David Snowball, PhD, publisher of MutualFundObserver.com, an independent mutual fund–analysis website that tracks 36,000 investment products. He also is professor of communications studies at Augustana College, Rock Island, Illinois.
One of the better stock funds for today’s volatile markets is the T. Rowe Price Capital Appreciation Fund (PRWCX). But: It has been closed to new investors for nine years.
In fact, nearly 300 funds are closed so they don’t grow too big for managers to invest effectively. If it’s any consolation, you probably don’t want to own most of them—performance tends to weaken after closure. But if you really want in, here are strategies to try…
Ask a shareholder to gift you a share of the closed fund. After that, you typically are allowed to invest in more shares yourself.

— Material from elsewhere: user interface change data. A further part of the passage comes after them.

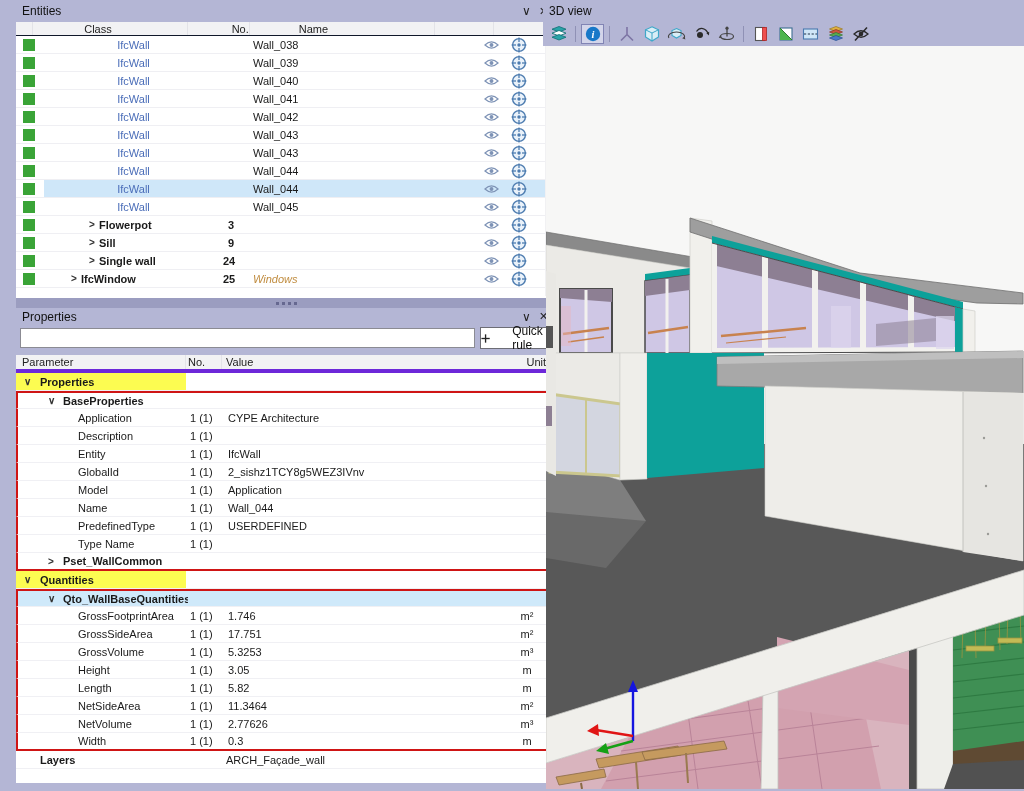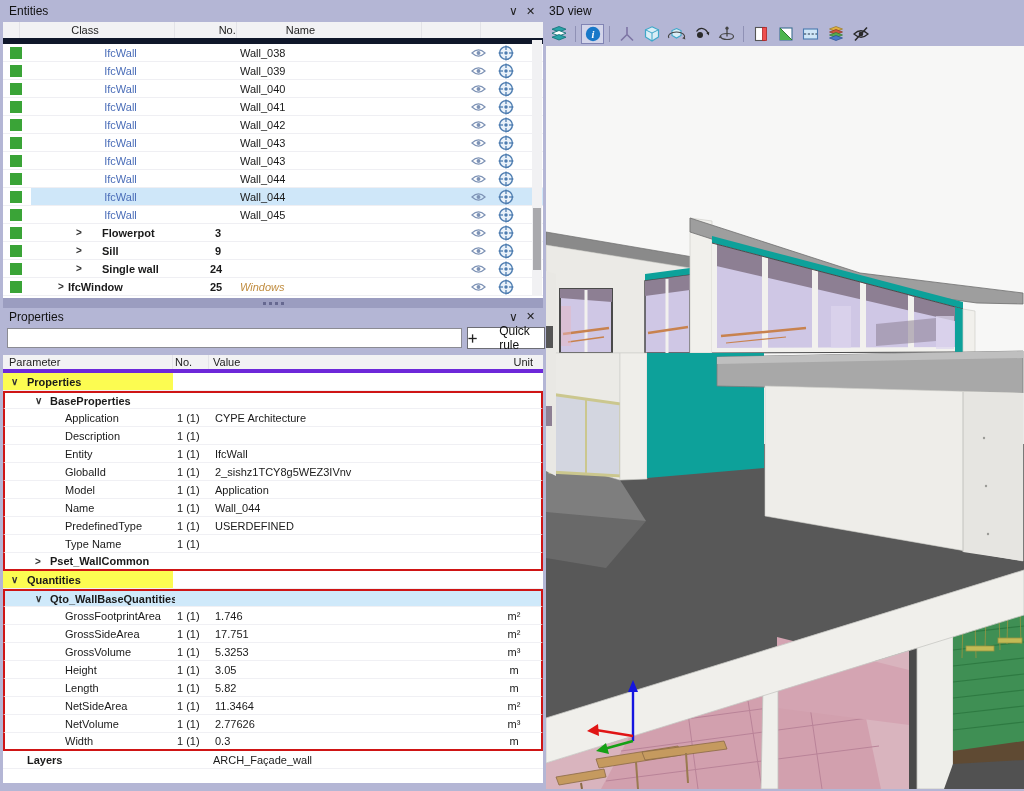"Entities" .left-col { left: 3px -> 16px }
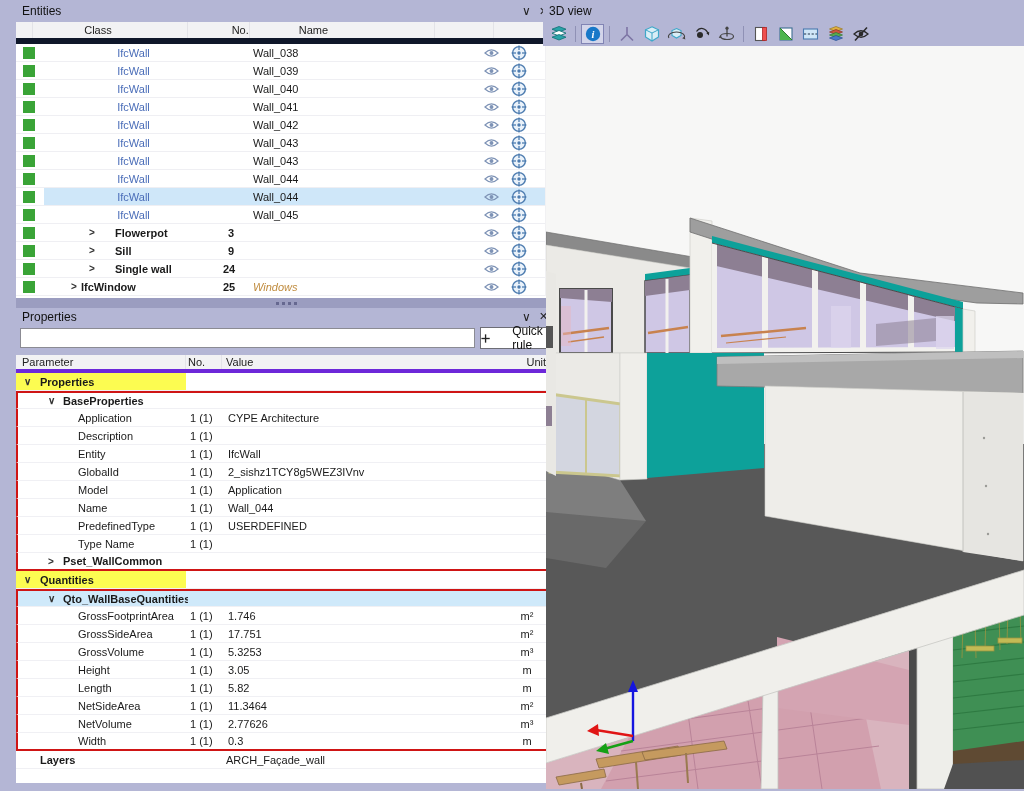"Class" .thead { border-bottom: 6px solid #0f172a -> 1px solid #0f172a; height: 22px -> 14px }
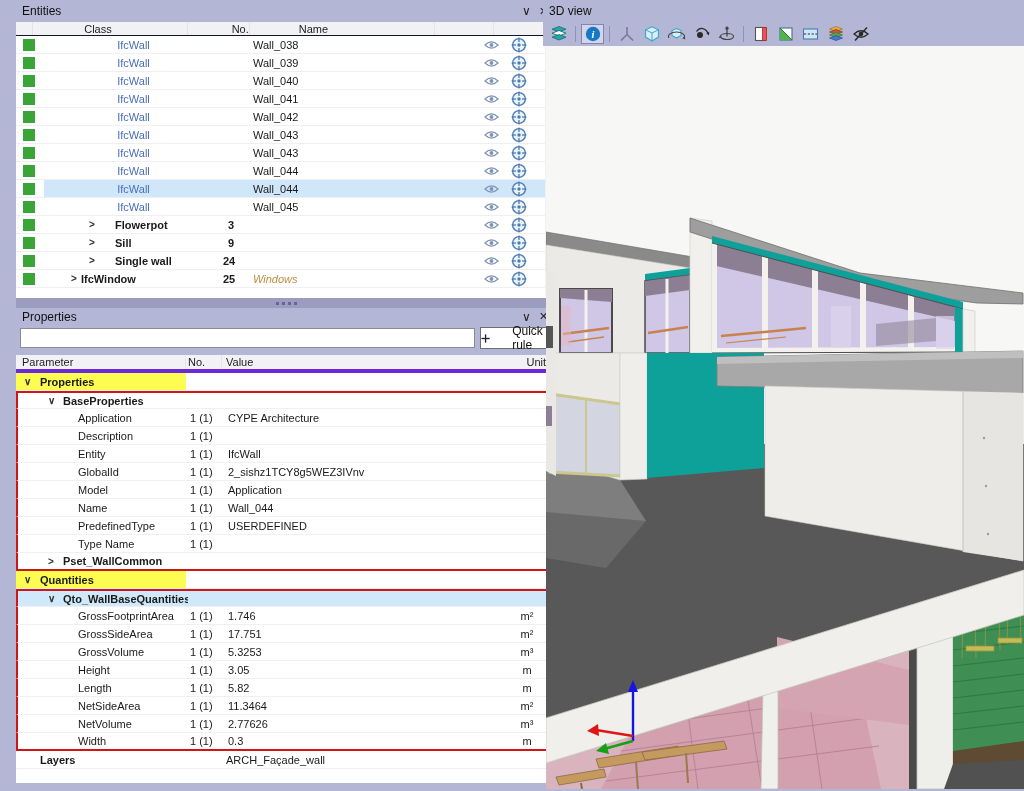"Flowerpot" .ent-row.group .clabel { margin-left: 18px -> 2px }
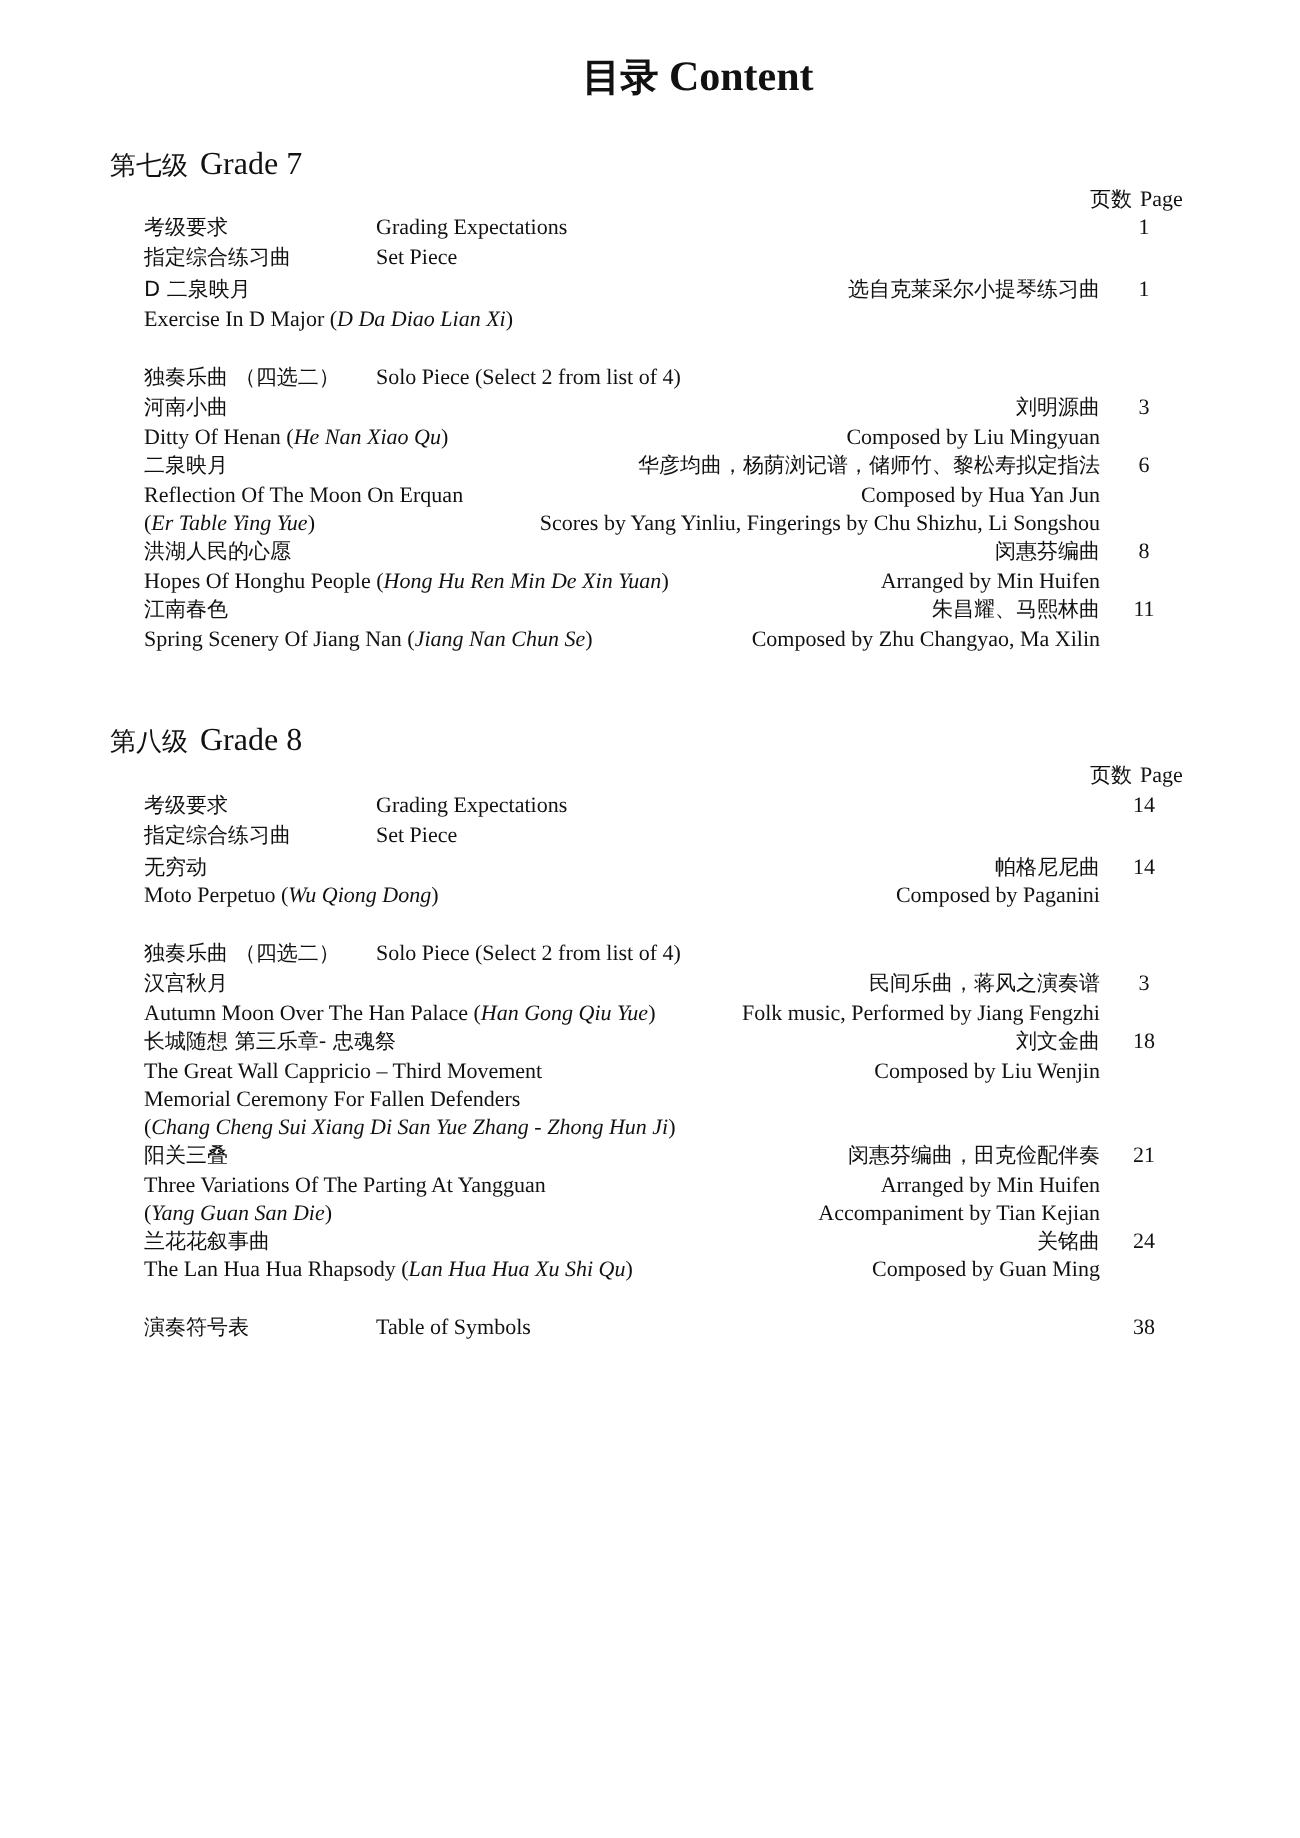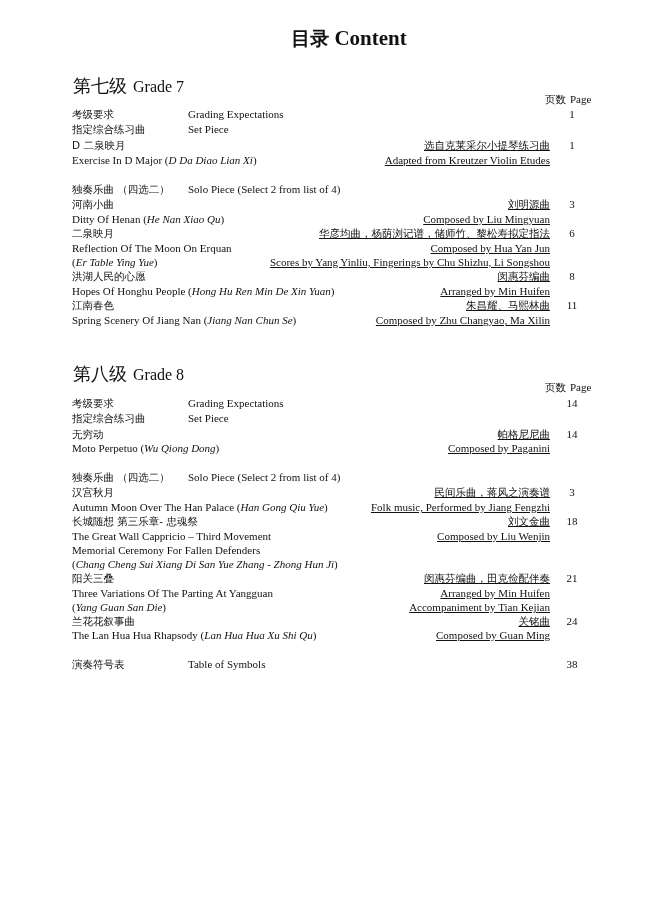"第七级" .grade .zh { font-size: 18px -> 13px; margin-left: 18px -> none }
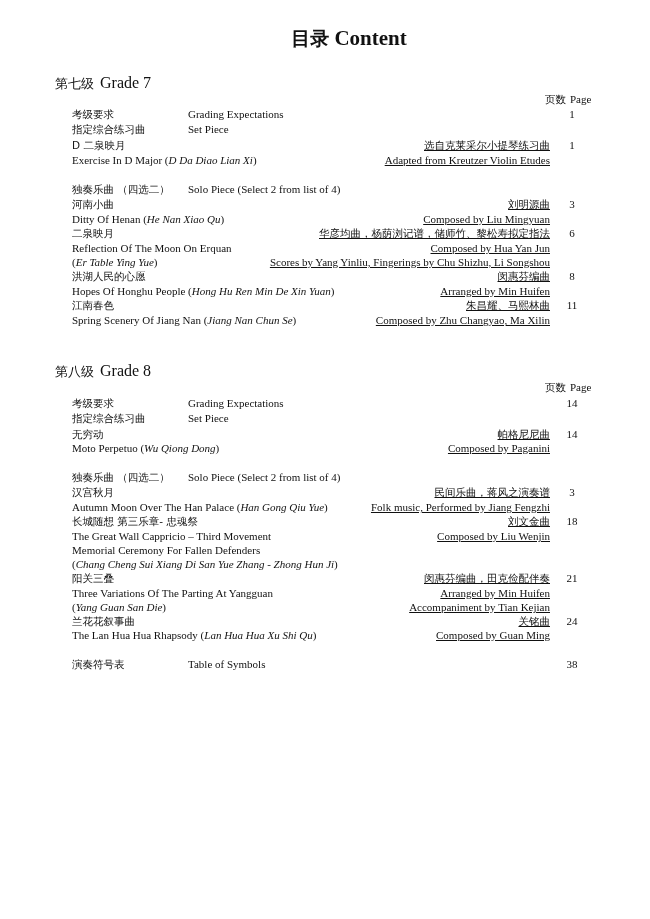"选自克莱采尔小提琴练习曲" .row .r { text-decoration: underline -> none }
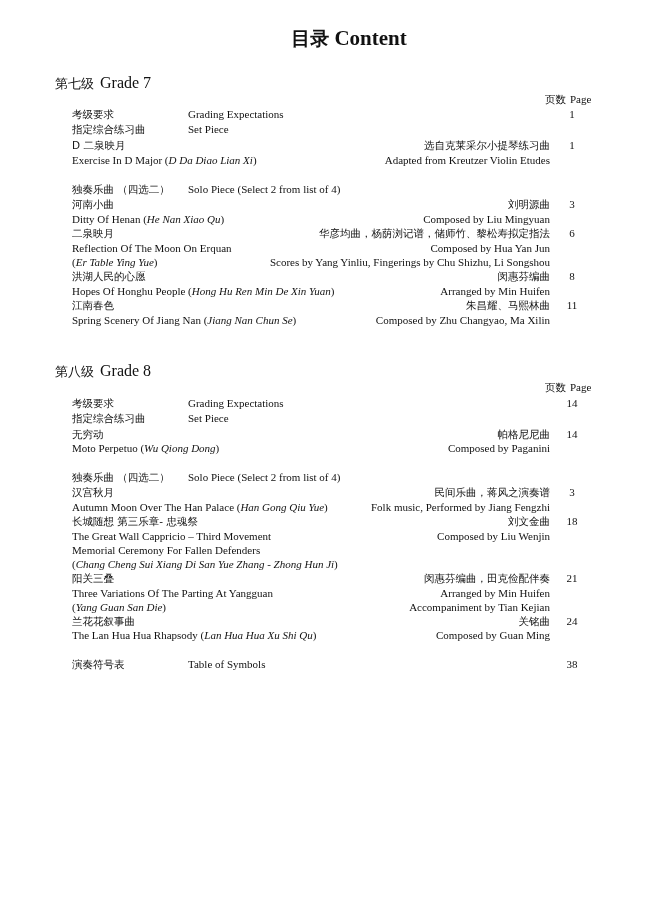"Adapted from Kreutzer Violin Etudes" span.r { html: <span>Adapted from Kreutzer Violin Etudes</span> -> none }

Invest directly with the fund company. New investors can’t buy shares of the Seafarer Overseas Growth and Income Fund (SFGIX) through a broker like Charles Schwab—but you can if you open an account at Seafarer Funds.
Roll over your 401(k). T. Rowe Price Capital Appreciation Fund (PRWCX) is available to new investors who establish an IRA with the company, then move their retirement plan assets into it.
Sneak in through an employer-sponsored retirement plan. Fidelity Growth Company Fund (FDGRX) remains open to workers through many defined-contribution channels.
Invest in other funds in the same family. If you have $250,000 or more in Artisan funds, you’re allowed into the closed Artisan High Income (ARTFX) and Artisan International Value Fund (ARTKX).
If these strategies don’t work for you: Write a letter to the head of client services or sales explaining that you want to establish a long-term position in the fund.